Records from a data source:
────────

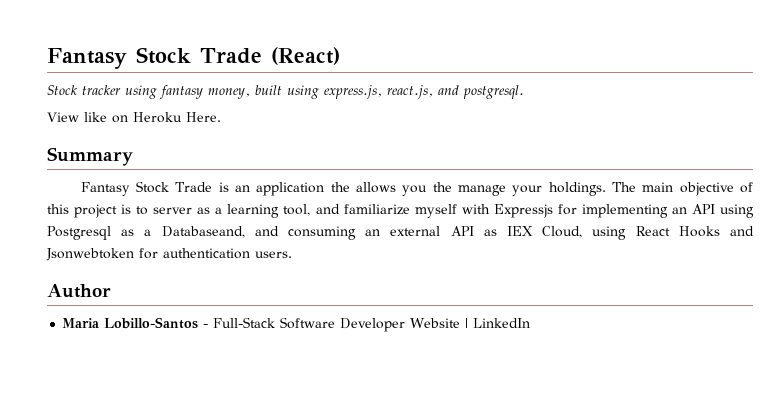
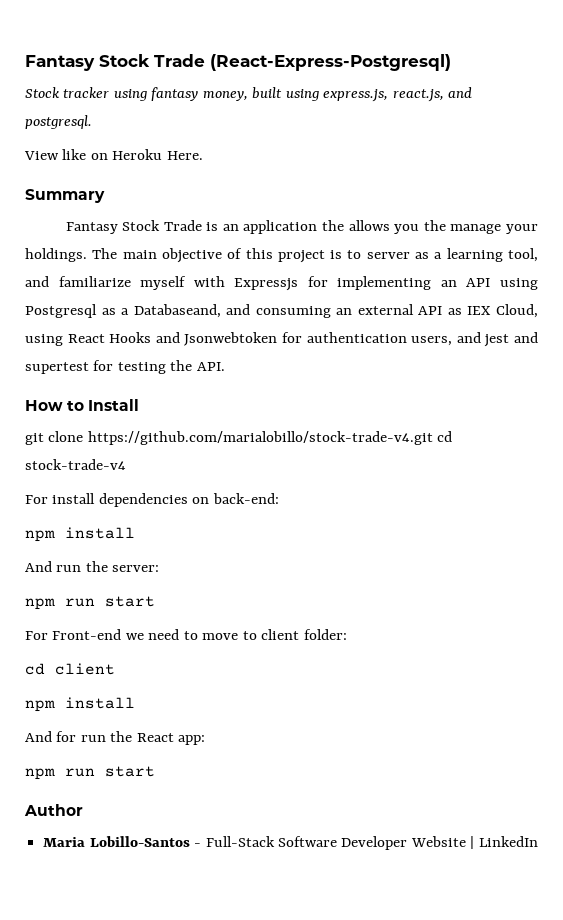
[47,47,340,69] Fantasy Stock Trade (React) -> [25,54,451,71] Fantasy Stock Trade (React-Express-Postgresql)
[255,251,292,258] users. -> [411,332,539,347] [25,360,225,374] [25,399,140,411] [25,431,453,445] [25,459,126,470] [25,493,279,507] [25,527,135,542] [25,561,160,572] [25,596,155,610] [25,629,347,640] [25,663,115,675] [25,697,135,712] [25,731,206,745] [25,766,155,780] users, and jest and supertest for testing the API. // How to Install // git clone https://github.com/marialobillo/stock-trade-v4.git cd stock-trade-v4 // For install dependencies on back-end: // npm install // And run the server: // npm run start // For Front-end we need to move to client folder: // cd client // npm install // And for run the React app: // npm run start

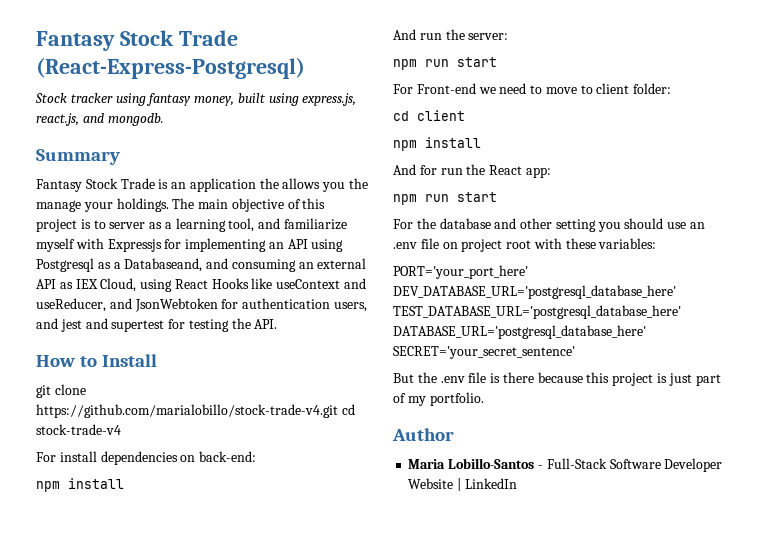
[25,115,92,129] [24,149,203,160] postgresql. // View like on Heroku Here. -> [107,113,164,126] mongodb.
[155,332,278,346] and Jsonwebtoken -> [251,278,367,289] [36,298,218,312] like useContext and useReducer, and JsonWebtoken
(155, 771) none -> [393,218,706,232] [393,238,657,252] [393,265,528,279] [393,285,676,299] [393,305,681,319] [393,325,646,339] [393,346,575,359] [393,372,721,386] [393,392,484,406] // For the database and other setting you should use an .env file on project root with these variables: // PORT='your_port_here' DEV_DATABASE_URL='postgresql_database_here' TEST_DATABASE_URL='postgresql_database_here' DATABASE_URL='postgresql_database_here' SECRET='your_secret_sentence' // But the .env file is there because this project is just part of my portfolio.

────────

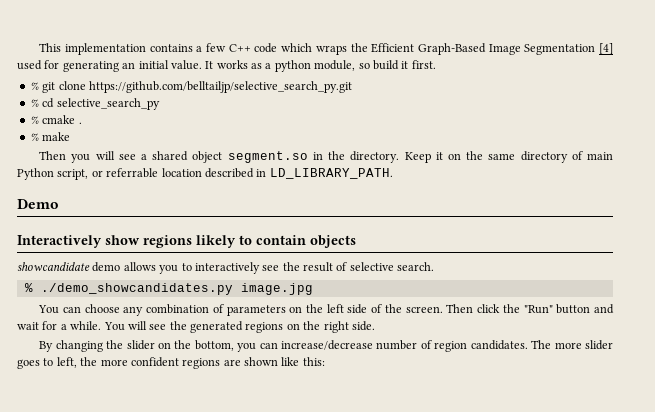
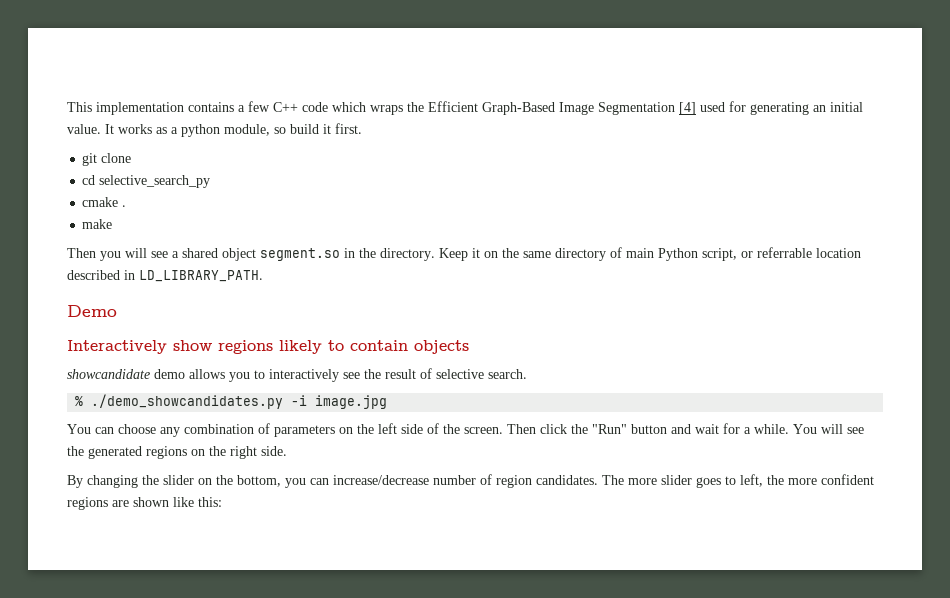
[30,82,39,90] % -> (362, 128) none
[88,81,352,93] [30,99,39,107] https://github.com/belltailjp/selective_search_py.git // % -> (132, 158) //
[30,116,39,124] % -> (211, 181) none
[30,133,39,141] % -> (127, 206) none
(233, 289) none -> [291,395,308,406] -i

────────

▶ **Assigned task**: Collect from the data above every line that includes "like".

▶ **Problem solution**:
[25,115,92,129] [24,149,203,160] postgresql. // View like on Heroku Here. -> [107,113,164,126] mongodb.
[155,332,278,346] and Jsonwebtoken -> [251,278,367,289] [36,298,218,312] like useContext and useReducer, and JsonWebtoken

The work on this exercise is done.